C'est avec une profonde tristesse,
que nous vous faisons part du décès de Sylvie Fondrevey.
Toute notre équipe transmet ses sincères condoléances
à toute sa famille.
Par le texte qui suit, nous lui rendons un dernier hommage.
Bonjour tristesse
Certains mots sont difficiles à écrire : en particulier ceux composant une éloge funèbre. Et lorsqu'il s'agit de celle d'une amie, ils viennent à me manquer tout simplement
Sylvie Fondrevey était l'un des membres fondateurs de l'AMIH. Le guide sur l'accessibilité de la ville de Nancy, en particulier, lui doit beaucoup. Au-delà de son engagement associatif de la première heure, Sylvie était notre amie. Parce qu'elle était la doyenne de notre groupe, nous l'avions surnommée affectueusement « la vieille ». Ce statut particulier lui conférait une autorité morale naturelle. Travailleuse acharnée, son sens de l'engagement au service d'autrui et son indépendance quasi inflexible ont fortement marqué les valeurs qui sont toujours celles de notre association.
Lorsqu'elle était jeune,
Sylvie souhaitait devenir infirmière psychiatrique. A 21
ans, une dysplasie articulaire des hanches l'a contrainte à
se déplacer en fauteuil roulant et à réorienter
ses choix professionnels. Pendant longtemps, elle a été
la voix qui accueillait, au téléphone, les usagers
du GIHP Lorraine. Après une aventure parisienne, au sein
de l'Education Nationale, elle était revenue en Meurthe-et-Moselle
pour prendre part à la création de l'AMIH.
Très autonome et toujours imprévisible, elle avait
décidé en 2000 de s'installer définitivement
au Sénégal pour prendre la responsabilité
de l'infirmerie d'une école primaire à Dakar, puis
rejoindre les rangs d'une organisation non gouvernementale luttant
pour la scolarisation des petits Sénégalais. Au
sein de cet organisme, elle avait permis à plusieurs enfants
handicapés d'accéder aux soins et à l'éducation.

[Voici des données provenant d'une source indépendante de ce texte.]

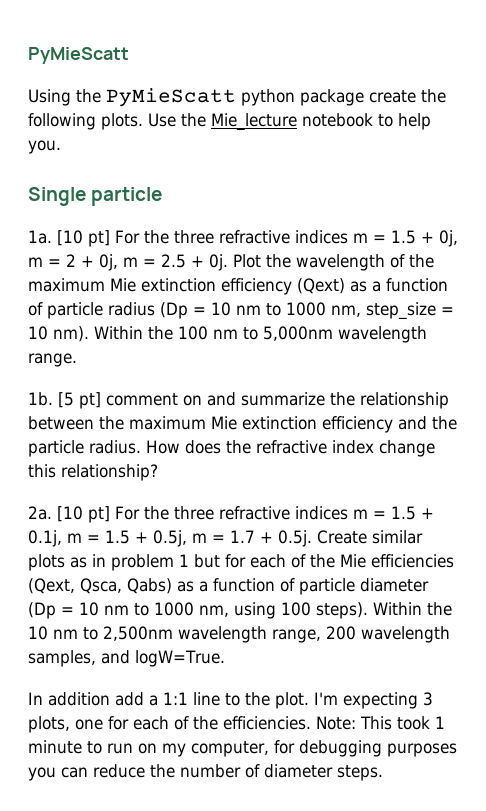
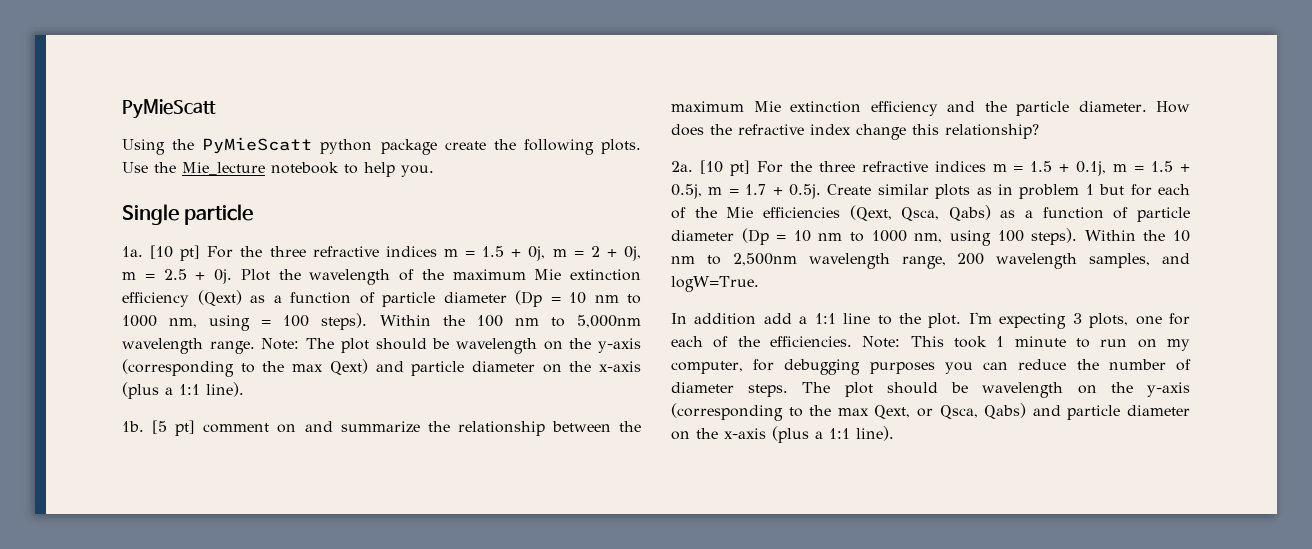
[108,302,454,320] [28,326,89,342] radius (Dp = 10 nm to 1000 nm, step_size = 10 nm). -> [443,290,641,307] [122,313,368,331] diameter (Dp = 10 nm to 1000 nm, using = 100 steps).
(77, 360) none -> [261,338,641,354] [122,359,641,377] [122,382,244,399] Note: The plot should be wavelength on the y-axis (corresponding to the max Qext) and particle diameter on the x-axis (plus a 1:1 line).
[89,440,141,454] radius. -> [1078,101,1147,112] diameter.
(383, 773) none -> [802,382,1190,398] [671,403,1190,421] [671,426,894,443] The plot should be wavelength on the y-axis (corresponding to the max Qext, or Qsca, Qabs) and particle diameter on the x-axis (plus a 1:1 line).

Restés en contact avec elle, pendant tout ce temps, nous
la suivions par mails interposés. Il y a trois mois à
peine, elle s'est rendue en Casamance, à la recherche de
fonds destinés à la construction d'une nouvelle
école.
La romancière Karen Blixen a débuté son autobiographie,
« Out of Africa », par la phrase : « J'avais
une ferme en Afrique » ; celle de Sylvie aurait pu commencer
par : « Je construisais une école en Afrique »
Du coup, madame Blixen fait pâle figure à mes yeux
et nombre d'enfants pleurent également notre amie, sur
cet autre continent.
Au terme de ces quelques lignes, j'ai conscience d'avoir dit ce que Sylvie a fait de sa vie mais pas qui elle était, en fait Encore une fois, les mots me manquent Mais pas autant qu'elle.